In today’s highly diverse classrooms, incorporating the principles of UDL can reduce the need for retrofitted accommodations and improve equity for students with disabilities.

Examples of Multiple Means of Engagement:

  • Clearly defining course expectations and learning outcomes on the course syllabus
  • Providing checklists and rubrics for assignments
  • Providing choice of topics for writing assignments
  • Make learning relevant by connecting to real world uses
  • Provide consistent and ongoing feedback
  • Provide opportunities for collaboration

Examples of Multiple Means of Representation:

  • Provide accessible PDFs
  • Make use of videos and images
  • Provide slides with audio
  • Make use of images or symbols
  • Use illustrations or diagrams to show connections
  • Use mind mapping
  • Provide digital glossary with hyperlinks

Examples of Multiple Means of Action and Expression:

  • Provide choice in assessments (oral testing, written tests, writing a paper, creating a video)
  • Provide project planning templates and checklists
  • Chunk assignments and give intermittent due dates
  • Provide opportunities for reflection and self-monitoring

UDL involves planning ahead for students who have diverse learning needs. Through the incorporation of flexibility into course design faculty can reduce barriers and create meaningful learning experiences for all students. The following resources are designed to support the implementation of UDL in higher education:

UDL on Campus - this site provides resources for applying the UDL framework to course design.
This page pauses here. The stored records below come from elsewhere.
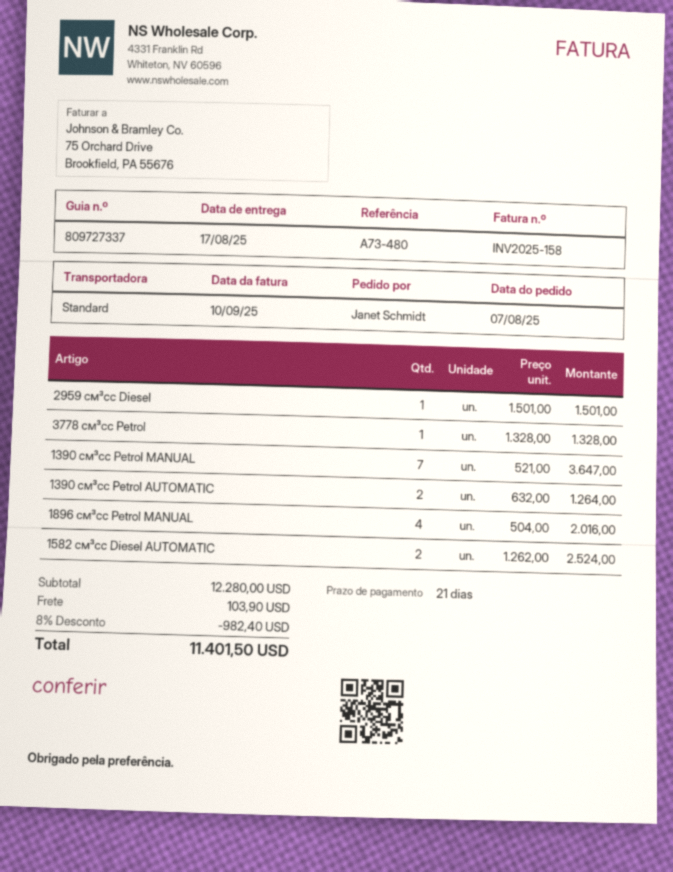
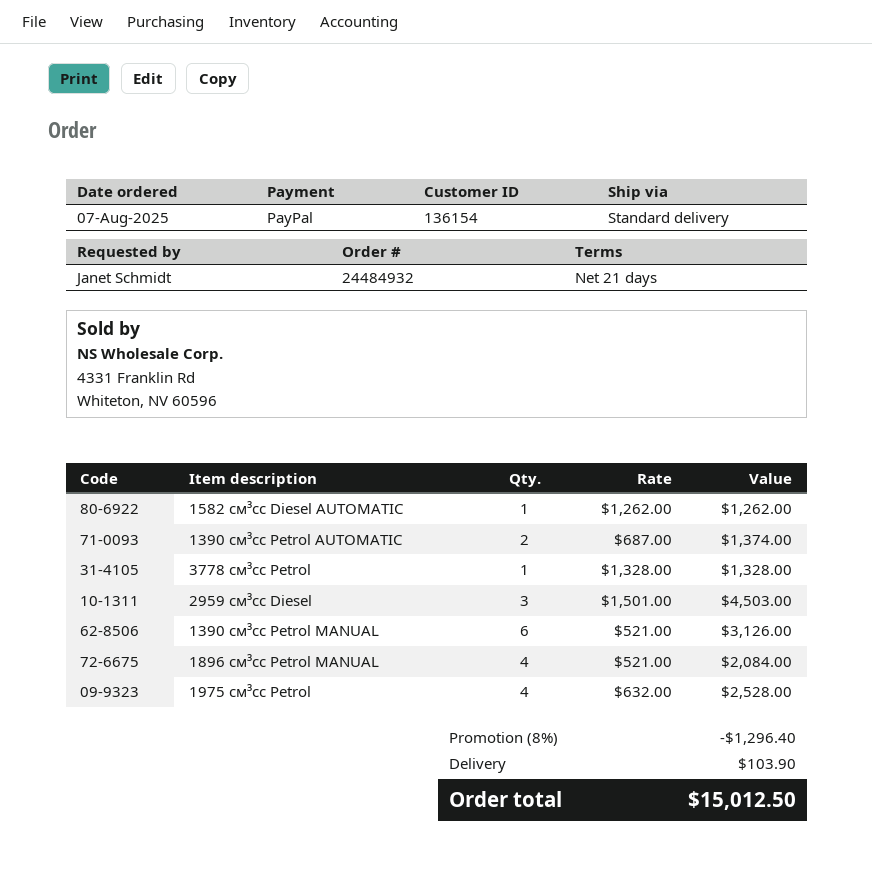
2959 см³cc Diesel: 1 x 1501.00 = 1501.00 -> 3 x 1501.00 = 4503.00
1390 см³cc Petrol MANUAL: 7 x 521.00 = 3647.00 -> 6 x 521.00 = 3126.00
1390 см³cc Petrol AUTOMATIC: 2 x 632.00 = 1264.00 -> 2 x 687.00 = 1374.00
1896 см³cc Petrol MANUAL: 4 x 504.00 = 2016.00 -> 4 x 521.00 = 2084.00
1582 см³cc Diesel AUTOMATIC: 2 x 1262.00 = 2524.00 -> 1 x 1262.00 = 1262.00
1975 см³cc Petrol: none -> 4 x 632.00 = 2528.00
discount: 8% = 982.40 -> 8% = 1296.40
total: 11401.50 -> 15012.50

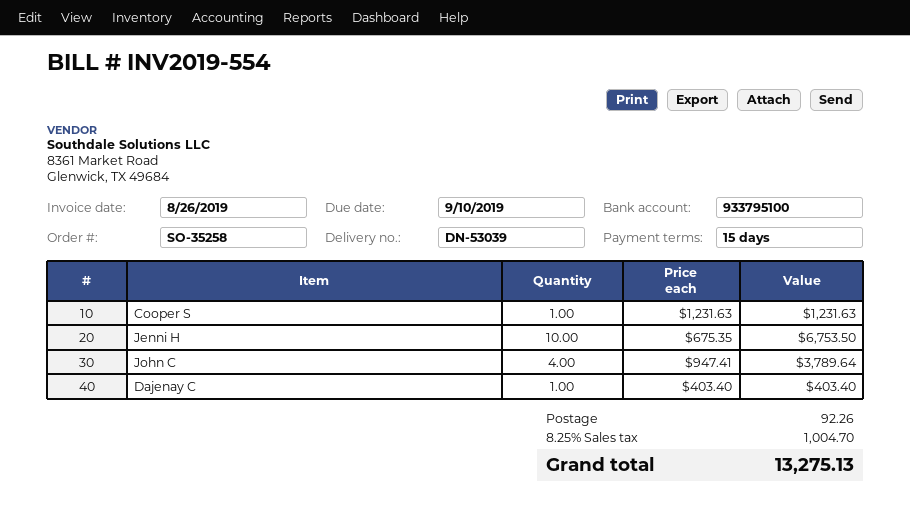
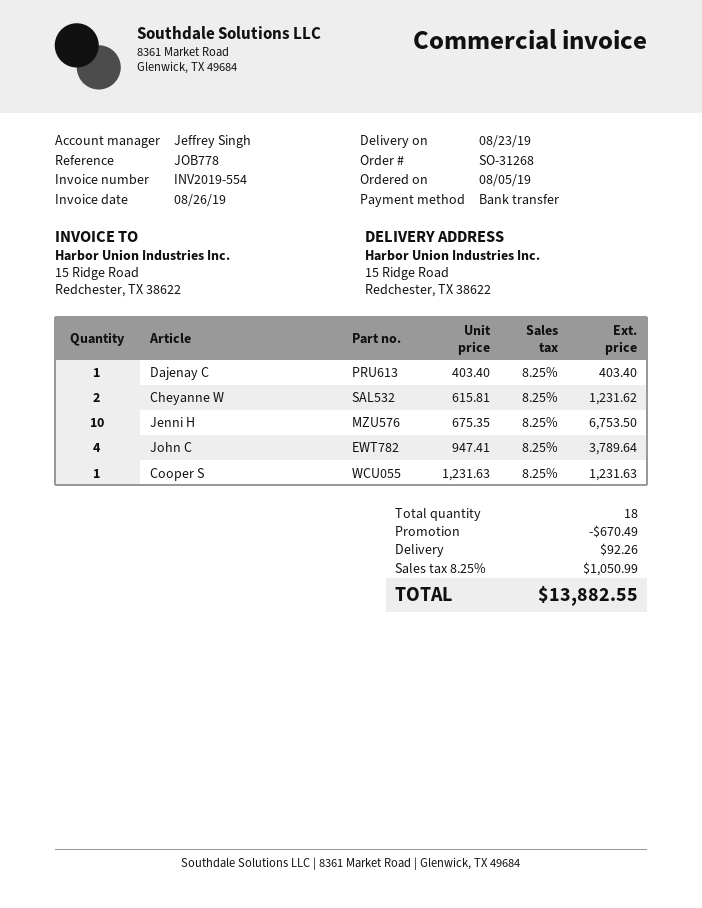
order number: SO-35258 -> SO-31268
Cheyanne W: none -> 2 x 615.81 = 1231.62
discount: none -> 670.49
tax: 8.25% = 1004.70 -> 8.25% = 1050.99
total: 13275.13 -> 13882.55

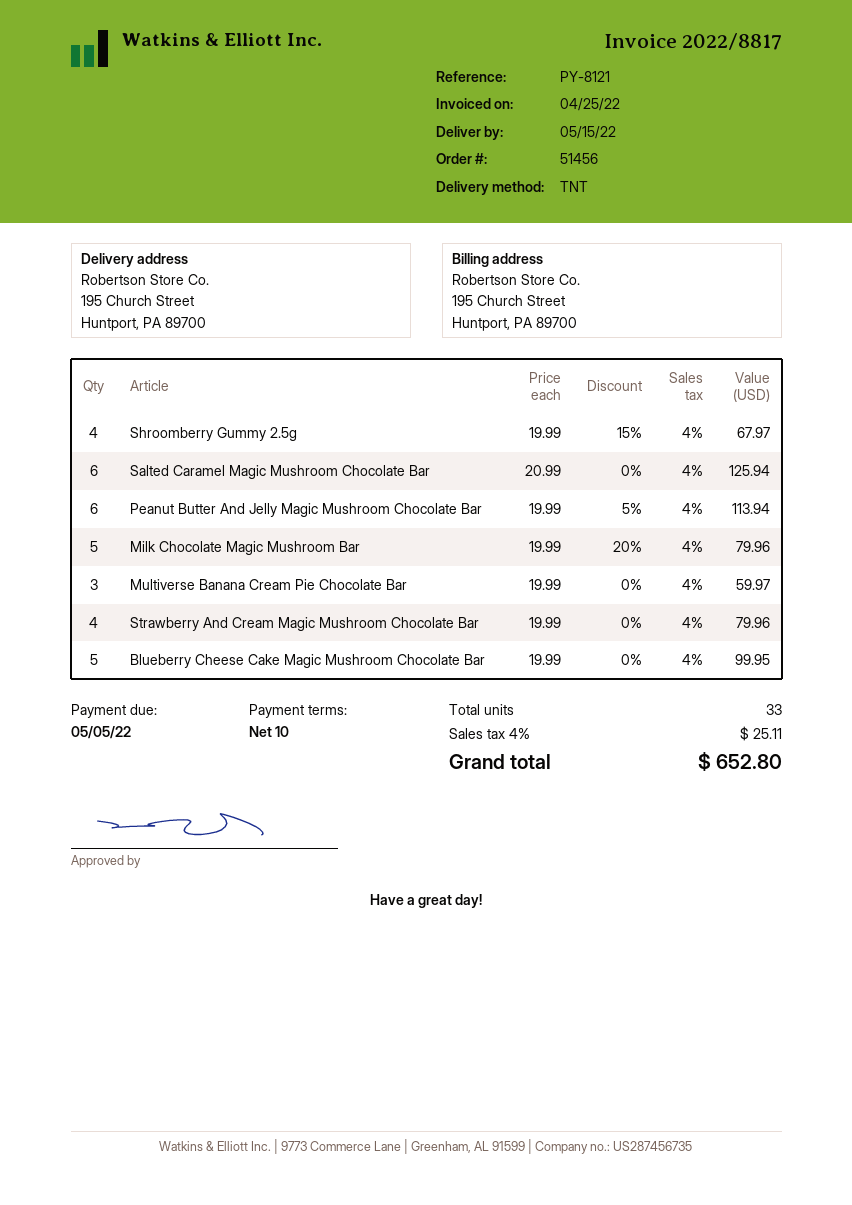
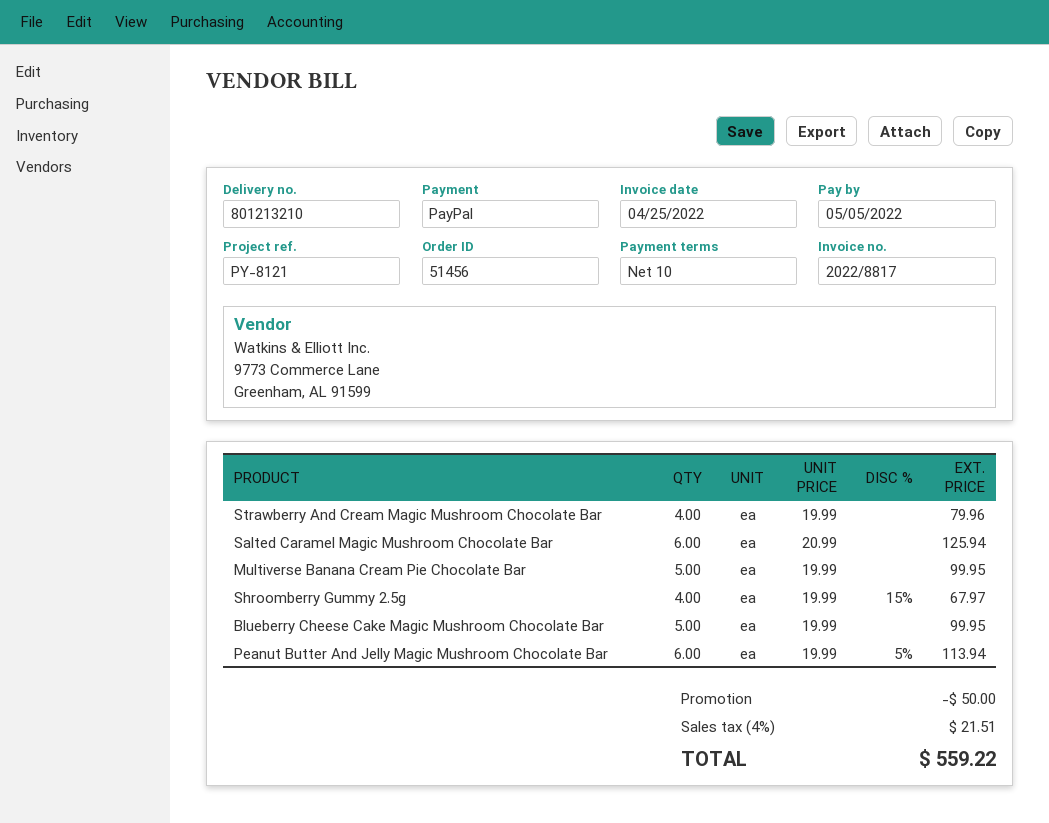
Milk Chocolate Magic Mushroom Bar: 5 x 19.99 - 20% = 79.96 -> none
Multiverse Banana Cream Pie Chocolate Bar: 3 x 19.99 = 59.97 -> 5 x 19.99 = 99.95
discount: none -> 50.00
tax: 4% = 25.11 -> 4% = 21.51
total: 652.80 -> 559.22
ACCESS UDL Checklist - this simple checklist can be used to assess the implementation of the 3 UDL principles into course design.

Rhode Island Modified UDL Educator Checklist – Version 1.2 - this in-depth checklist can be used to access the implementation of the 3 UDL principles into course design.

Accessibility Online

While online learning creates many opportunities to reduce barriers experienced by students with disabilities, it also creates new challenges for accessibility. The Accessibility Checklist for Online Learning outlines criteria to consider when designing for accessibility online.

Assistive Technology

Assistive technologies play an important role in removing barriers for students with disabilities, and creating equitable experiences in education. Popular assistive technologies like text to speech require students to have access to accessible PDFs and slideshows. The Robertson Library also provides support with scanning.

Accessible Tables/ Ergonomic Chair(s)

Please note that your classroom may contain specialized accessible furniture and equipment. It is important that these items remain in the classroom, untouched, so that students who require their usage will be able to fully participate in the class. Specialized accessible furniture and equipment will be labelled and collected by Accessibility Services at the end of each term.

Understanding Disabilities

Supporting Students with Disabilities - This site has been designed as a resource for postsecondary education faculty and Accessibility Centre/Disability Services Office support staff, tutors, and mentors, particularly in New Brunswick, Canada, but is offered free of charge to anyone, anywhere who has an interest in the subject area. You can consider this a course made up of 11 modules including an introduction, up-to-date content, case studies, videos of students and instructors talking about their accommodation experiences, and reference material.

Receiving Disclosure

Students may want to discuss their learning needs directly with their course instructor. When students disclose their status as a student with a disability it is important that the instructor’s response is supportive and encourages students’ willingness to self-advocate in the future. The Guide to Disclosure provides faculty with advice on supporting students through the disclosure process.